The omics era demands unbiased, discovery-first approaches, moving from single targets to full proteomes. In spatial proteomics, traditional tools limit scientists to known proteins, leaving critical biology unexplored. The Microscoop® platform from Syncell overcomes this barrier, enabling microscopy-guided isolation of proteins at single-cell and subcellular resolution. Its dried-down, transportable samples are compatible with any mass spectrometer, providing complete proteome coverage and delivering insights into tissue and cellular organization without target restrictions. With a current resolution of 350 nm and development toward sub-100 nm, Microscoop is transforming spatial proteomics for drug discovery, neurological research, and cell biology.
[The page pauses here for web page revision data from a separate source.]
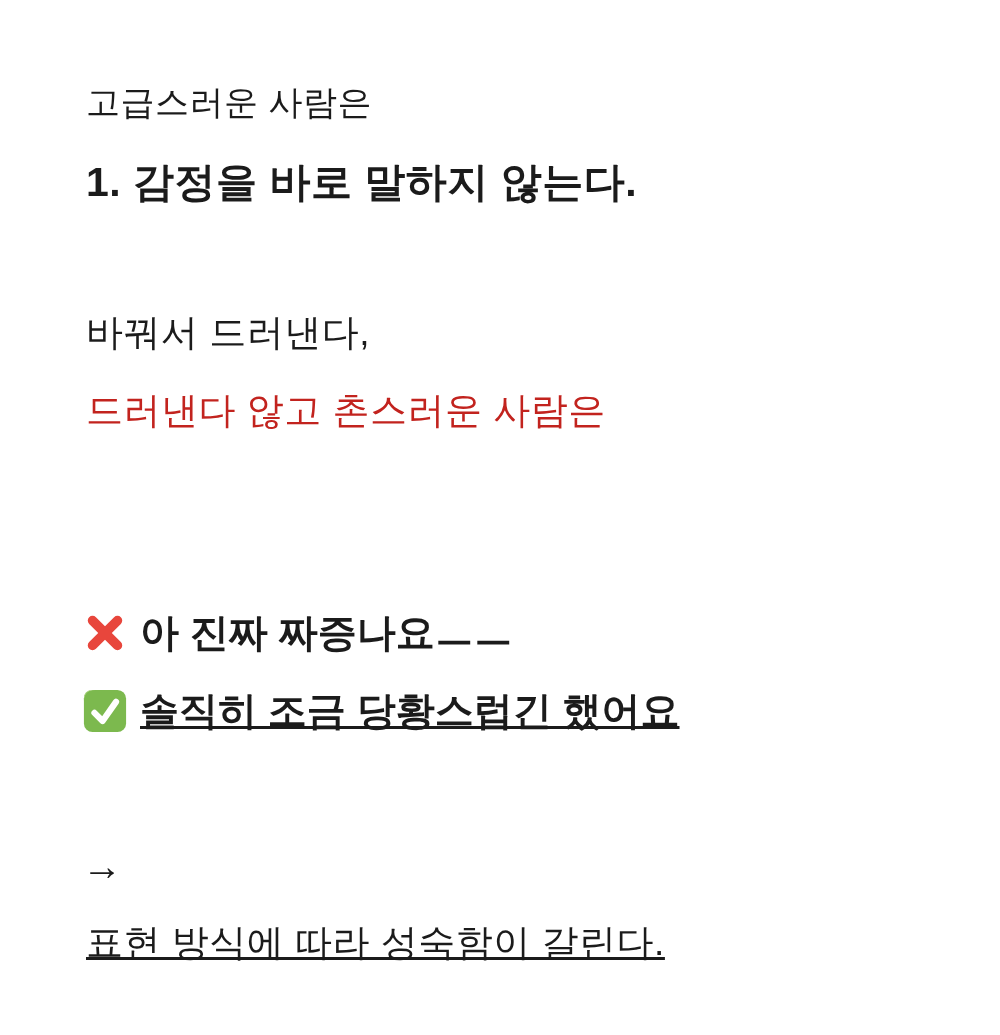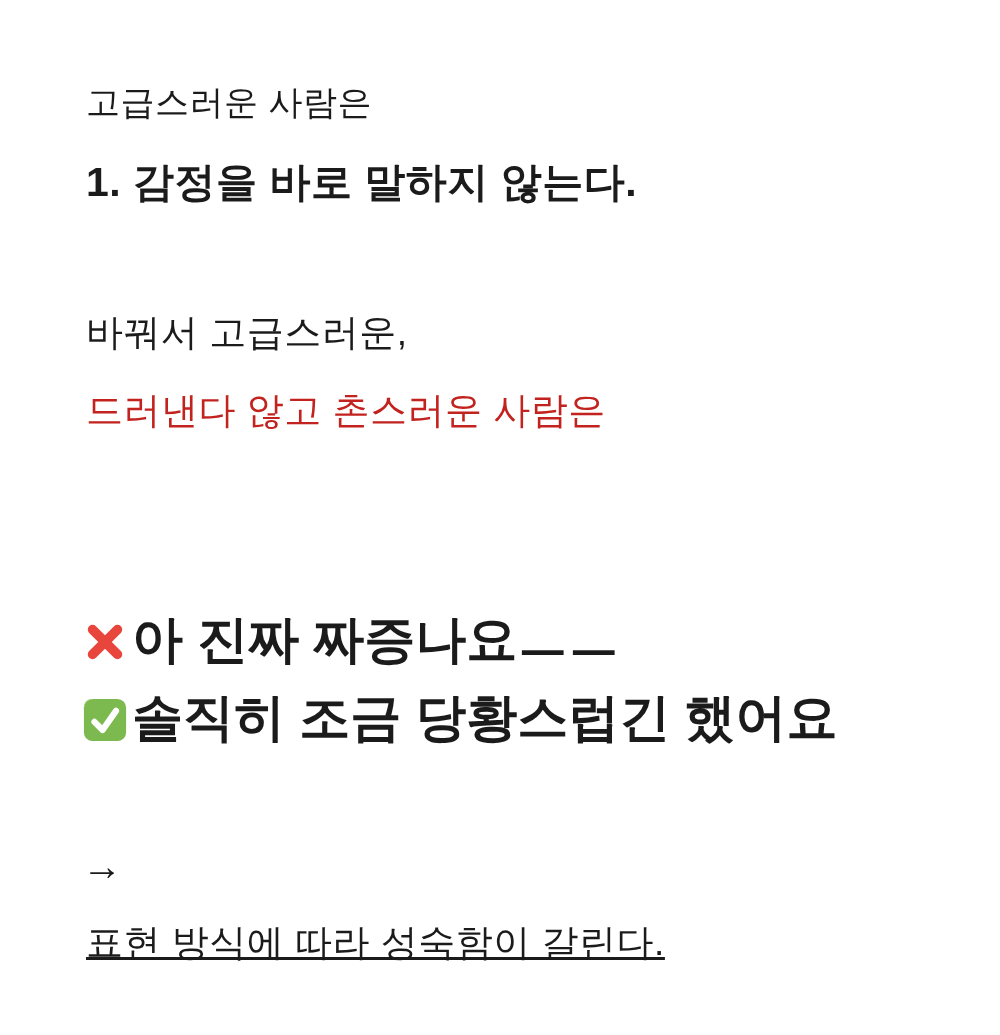--- a/index.html
+++ b/index.html
@@ -50,27 +50,27 @@
     top: 461px;
     font-size: 37px;
     font-weight: 500;
     color: #c2231e;
   }
   .example-row {
     position: absolute;
     left: 82px;
     display: flex;
     align-items: center;
-    gap: 4px;
-    font-size: 51px;
+    gap: 12px;
+    font-size: 39px;
     font-weight: 800;
     white-space: nowrap;
   }
   .example-bad  { top: 606px; }
-  .example-good { top: 684px; }
+  .example-good { top: 684px; text-decoration: underline; }
   .emoji-icon {
     width: 46px;
     height: 46px;
     flex: 0 0 auto;
     display: inline-block;
   }
   .conclusion-row {
     position: absolute;
     left: 82px;
     display: flex;
@@ -96,21 +96,21 @@
 </style>
 </head>
 <body>
 
 <div class="page">
 
   <div class="line intro-line">고급스러운 사람은</div>
 
   <div class="line rule-line">1. 감정을 바로 말하지 않는다.</div>
 
-  <div class="line lead-line">바꿔서 고급스러운,</div>
+  <div class="line lead-line">바꿔서 드러낸다,</div>
 
   <div class="line red-line1">드러낸다 않고 촌스러운 사람은</div>
 
 
   <div class="example-row example-bad">
     <span class="emoji-icon">
       <svg viewBox="0 0 48 48" width="46" height="46" aria-hidden="true">
         <path d="M11 11 L37 37" stroke="#e8463c" stroke-width="10" stroke-linecap="round" fill="none"></path>
         <path d="M37 11 L11 37" stroke="#e8463c" stroke-width="10" stroke-linecap="round" fill="none"></path>
       </svg>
Recent studies highlight the platform’s potential for breakthrough discoveries. At the University of Stuttgart, researchers used Microscoop to map proteins in nuclear bodies linked to triple-negative breast cancer metastasis, identifying novel proteins whose disruption prevented metastatic phenotypes. At the Mayo Clinic, the platform enabled an unbiased characterization of protein aggregates in ALS, expanding understanding beyond single proteins like TDP-43. By providing a hypothesis-free, high-resolution view of proteins in precise locations, Microscoop accelerates biomarker discovery, therapeutic target identification, and translational research, ensuring critical proteins and pathways are no longer missed.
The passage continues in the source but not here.